Em português, como forma de agradecer, temos a belíssima palavra “obrigado”. Significa o mais profundo grau da gratidão, não só um reconhecimento intelectual do favor recebido (thank you), nem apenas uma simples retribuição com outra mercê (merci, gracias), mas uma vinculação, um comprometimento a continuar a servir, a retribuir favores, a quem nos prestou algum benefício. É nesse sentido que dizemos a Deus e aos irmãos: “muito obrigado!”.


Fonte: Dom Fernando Arêas Rifan

terça-feira, novembro 09, 2021

A ESPERANÇA NA VIDA ETERNA








Lembrando-nos dos nossos falecidos, finados, animamo-nos com a virtude da esperança. “Esta é, de fato, uma palavra central da fé bíblica, a ponto de, em várias passagens, ser possível intercambiar os termos ‘fé’ e ‘esperança’. Assim, a Carta aos Hebreus liga estreitamente a ‘plenitude da fé’ (10,22) com a ‘imutável profissão da esperança’ (10,23). O Evangelho não é apenas uma comunicação de realidades que se podem saber, mas uma comunicação que gera fatos e muda a vida. A porta tenebrosa do tempo, do futuro, foi aberta de par em par. Quem tem esperança, vive diversamente; foi-lhe dada uma vida nova” (Bento XVI, enc. Spe Salvi, 2).

“O cristianismo não tinha trazido uma mensagem sócio revolucionária semelhante à de Espártaco, que tinha fracassado após lutas cruentas. Jesus não era Espártaco, não era um guerreiro em luta por uma libertação política, como Barrabás ou Bar-Kochba. Aquilo que Jesus – Ele mesmo morto na cruz – tinha trazido era algo de totalmente distinto: o encontro com o Senhor de todos os senhores, o encontro com o Deus vivo e, deste modo, o encontro com uma esperança que era mais forte do que os sofrimentos da escravatura e, por isso mesmo, transformava a partir de dentro a vida e o mundo” (idem ib. 4).

“No décimo primeiro capítulo da Carta aos Hebreus (v. 1), encontra-se, por assim dizer, uma certa definição da fé que entrelaça estreitamente esta virtude com a esperança... A fé não é só uma inclinação da pessoa para realidades que hão de vir, mas estão ainda totalmente ausentes; ela dá-nos algo. Dá-nos já agora algo da realidade esperada, e esta realidade presente constitui para nós uma ‘prova’ das coisas que ainda não se veem. Ela atrai o futuro para dentro do presente, de modo que aquele já não é o puro ‘ainda-não’. O fato de este futuro existir, muda o presente; o presente é tocado pela realidade futura, e assim as coisas futuras derramam-se nas presentes e as presentes nas futuras” (Idem ib. 7).

No rito do Batismo na forma tradicional, o sacerdote pergunta aos padrinhos, que respondem pelo afilhado: “Que pedes à Igreja?” A resposta: “A fé”. “E que te alcança a fé?” “A vida eterna”. A fé é a chave para a vida eterna.

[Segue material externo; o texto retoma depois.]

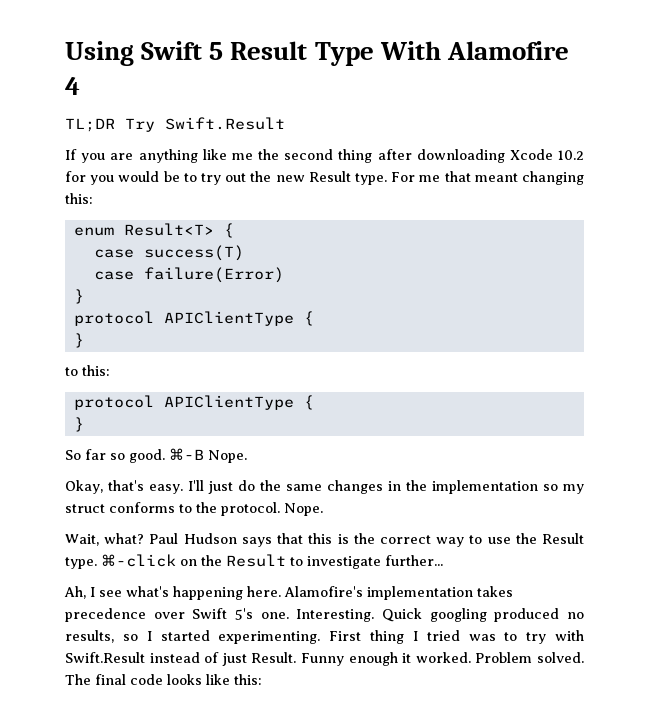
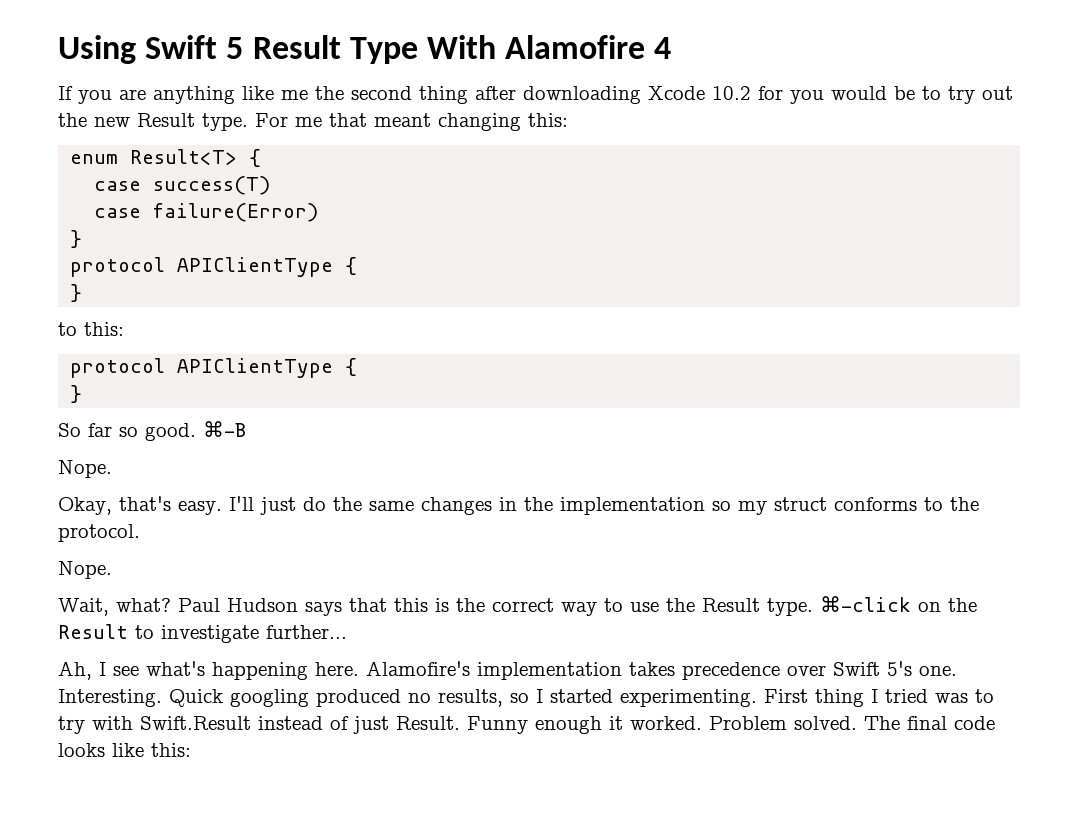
- TL;DR Try Swift.Result
- ⌘-B Nope.
+ ⌘-B
+ Nope.
- I'll just do the same changes in the implementation so my struct conforms to the protocol. Nope.
+ I'll just do the same changes in the implementation so my struct conforms to the protocol.
+ Nope.

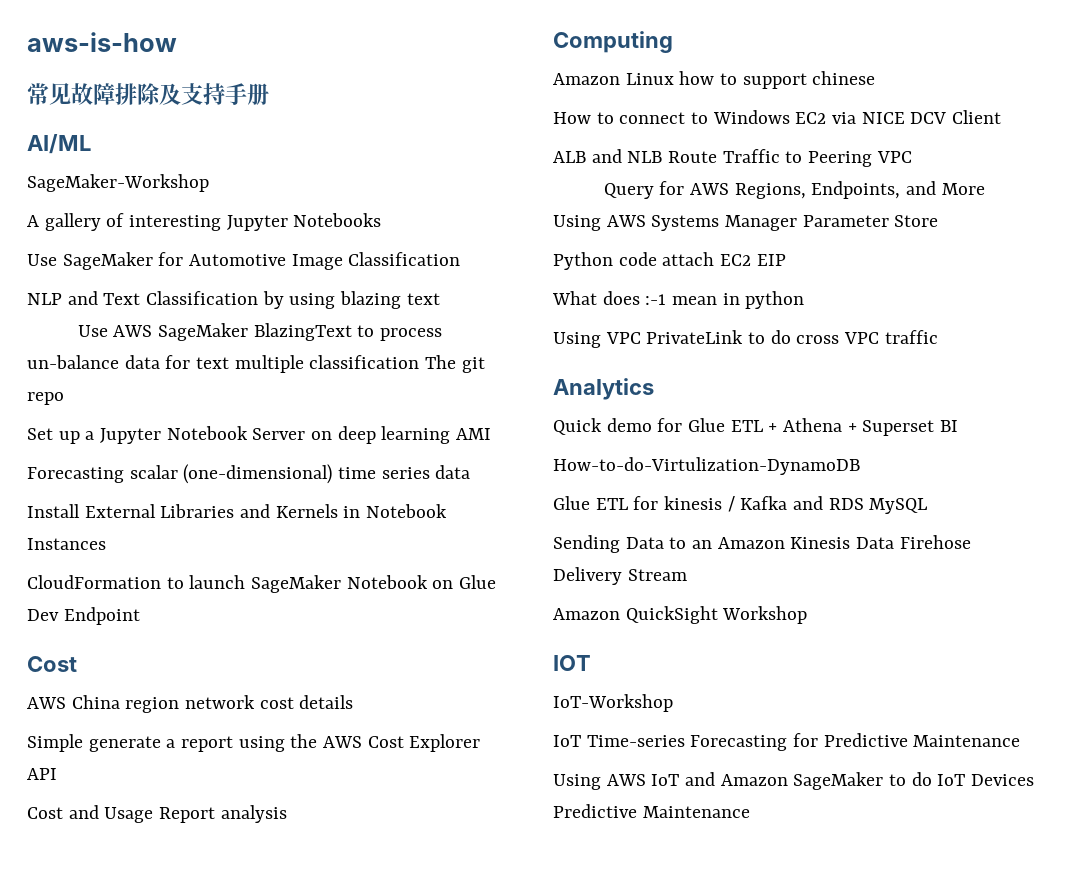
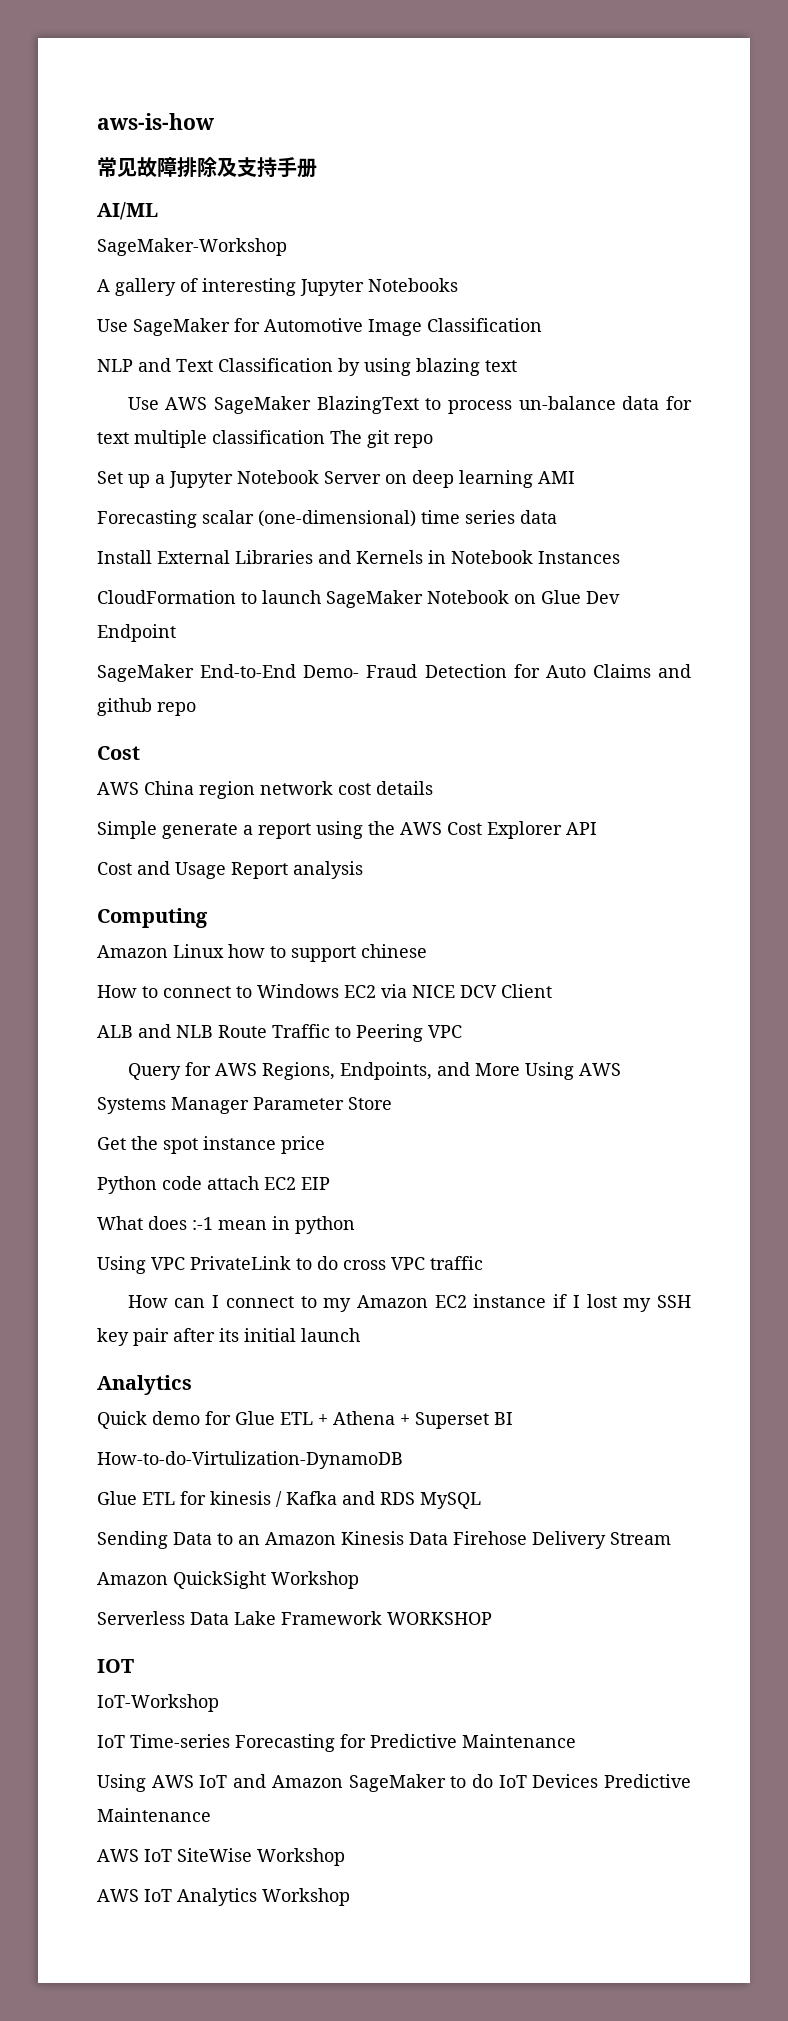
+ SageMaker End-to-End Demo- Fraud Detection for Auto Claims and github repo
+ Get the spot instance price
+ How can I connect to my Amazon EC2 instance if I lost my SSH key pair after its initial launch
+ Serverless Data Lake Framework WORKSHOP
+ AWS IoT SiteWise Workshop
+ AWS IoT Analytics Workshop

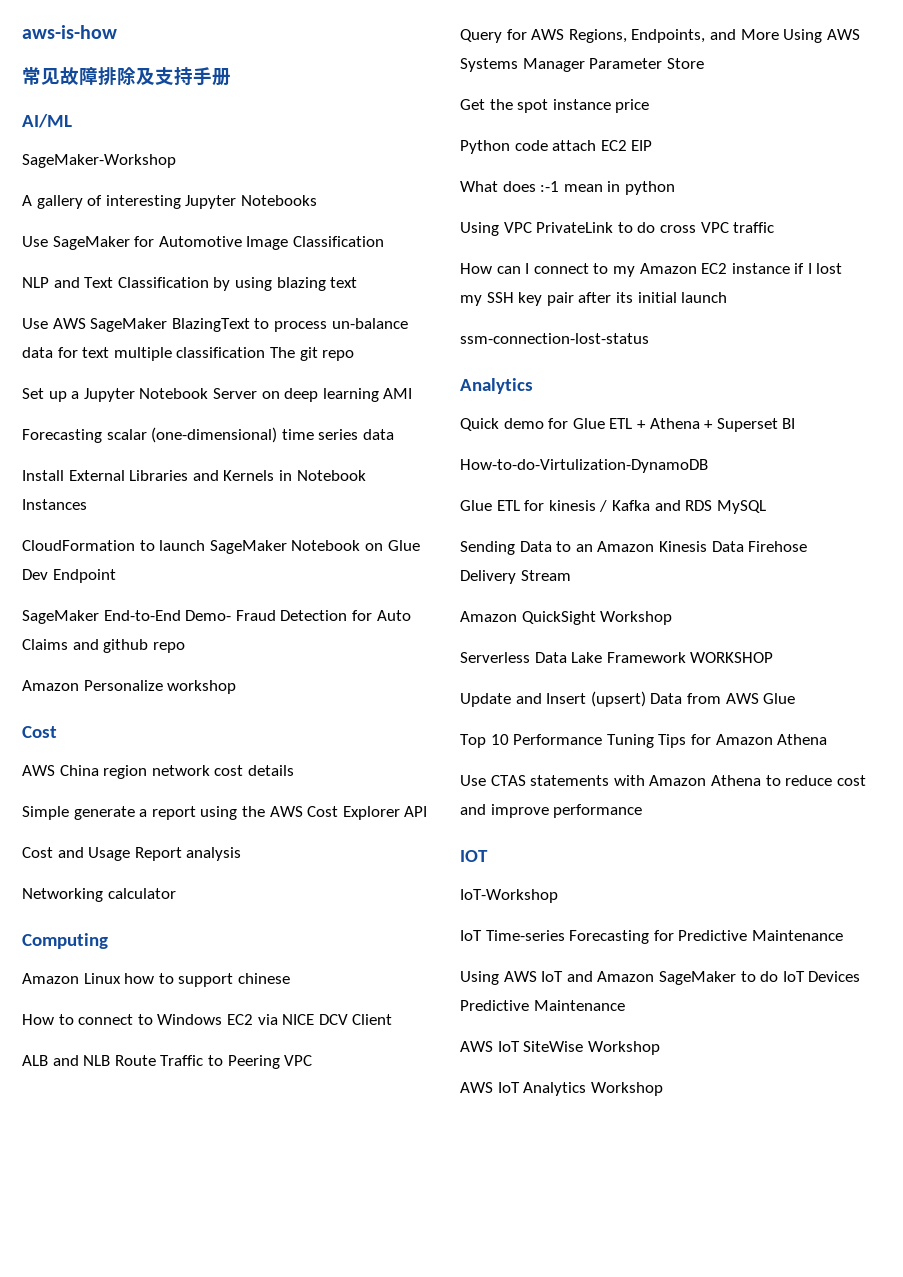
+ Amazon Personalize workshop
+ Networking calculator
+ ssm-connection-lost-status
+ Update and Insert (upsert) Data from AWS Glue
+ Top 10 Performance Tuning Tips for Amazon Athena
+ Use CTAS statements with Amazon Athena to reduce cost and improve performance

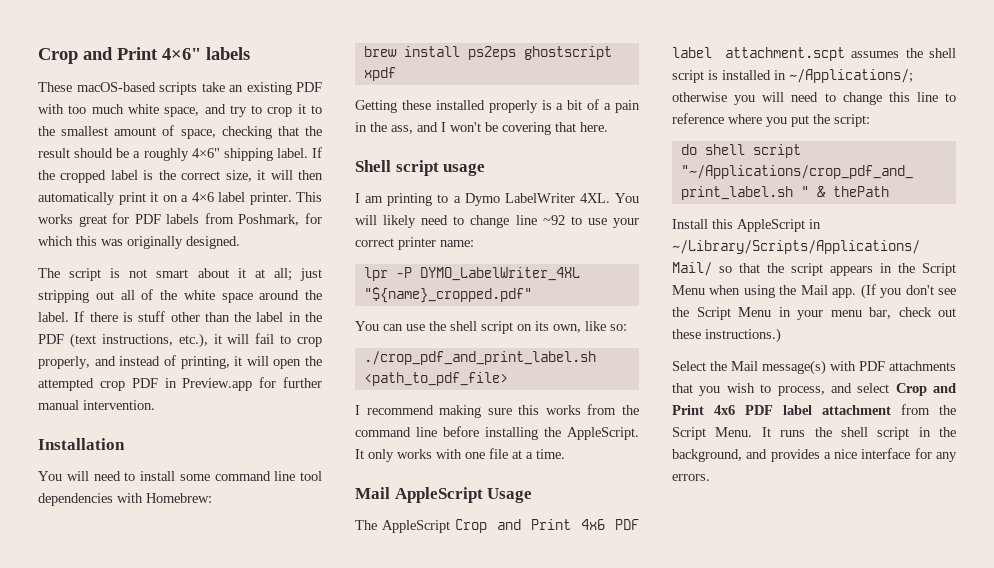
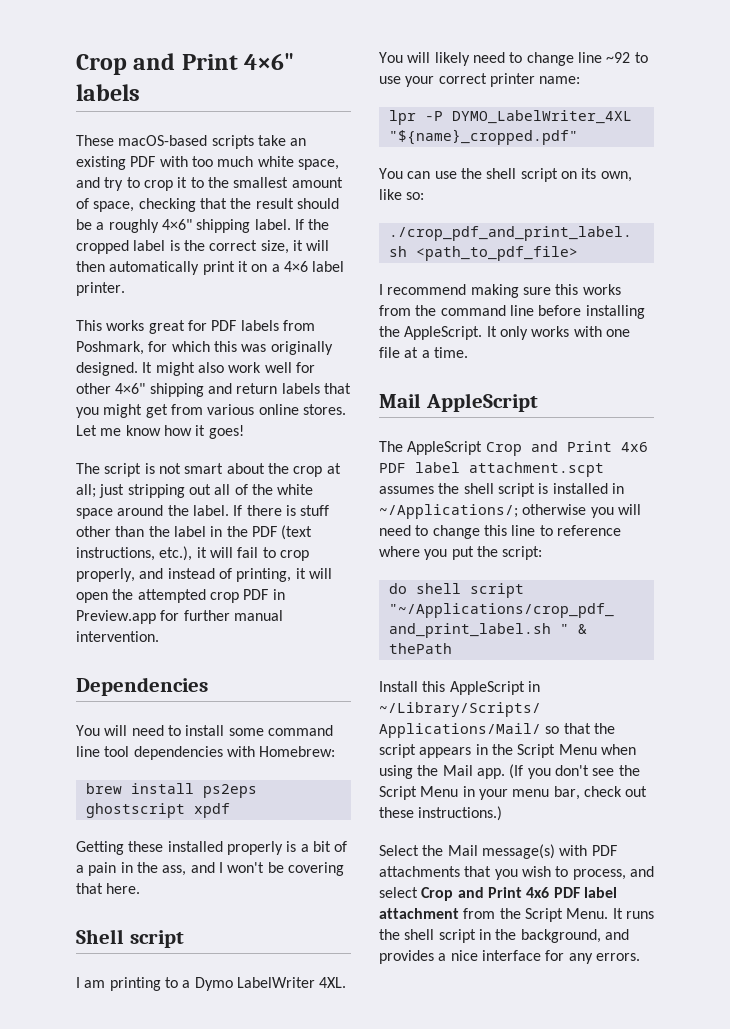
- If the cropped label is the correct size, it will then automatically print it on a 4×6 label printer. This works great for PDF labels from Poshmark, for which this was originally designed.
+ If the cropped label is the correct size, it will then automatically print it on a 4×6 label printer.
+ This works great for PDF labels from Poshmark, for which this was originally designed. It might also work well for other 4×6" shipping and return labels that you might get from various online stores. Let me know how it goes!
- The script is not smart about it at all; just stripping out all of the white space around the label.
+ The script is not smart about the crop at all; just stripping out all of the white space around the label.
- Installation
+ Dependencies
- Shell script usage
+ Shell script
- Mail AppleScript Usage
+ Mail AppleScript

Fé é substância da Esperança.

“Aqui, porém, surge a pergunta: Queremos nós realmente isto: viver eternamente? Hoje, muitas pessoas rejeitam a fé, talvez simplesmente porque a vida eterna não lhes parece uma coisa desejável. Não querem de modo algum a vida eterna, mas a presente... Certamente a morte queria-se adiá-la o mais possível... ‘Sem dúvida, a morte não fazia parte da natureza, mas tornou-se natural; porque Deus não instituiu a morte ao princípio, mas deu-a como remédio. Condenada pelo pecado a um trabalho contínuo e a lamentações insuportáveis, a vida dos homens começou a ser miserável. Deus teve de pôr fim a estes males, para que a morte restituísse o que a vida tinha perdido. Com efeito, a imortalidade seria mais penosa que benéfica, se não fosse promovida pela graça’ (S. Ambrósio). Antes, ele tinha dito: ‘Não devemos chorar a morte, que é a causa de salvação universal’” (Idem ib 10).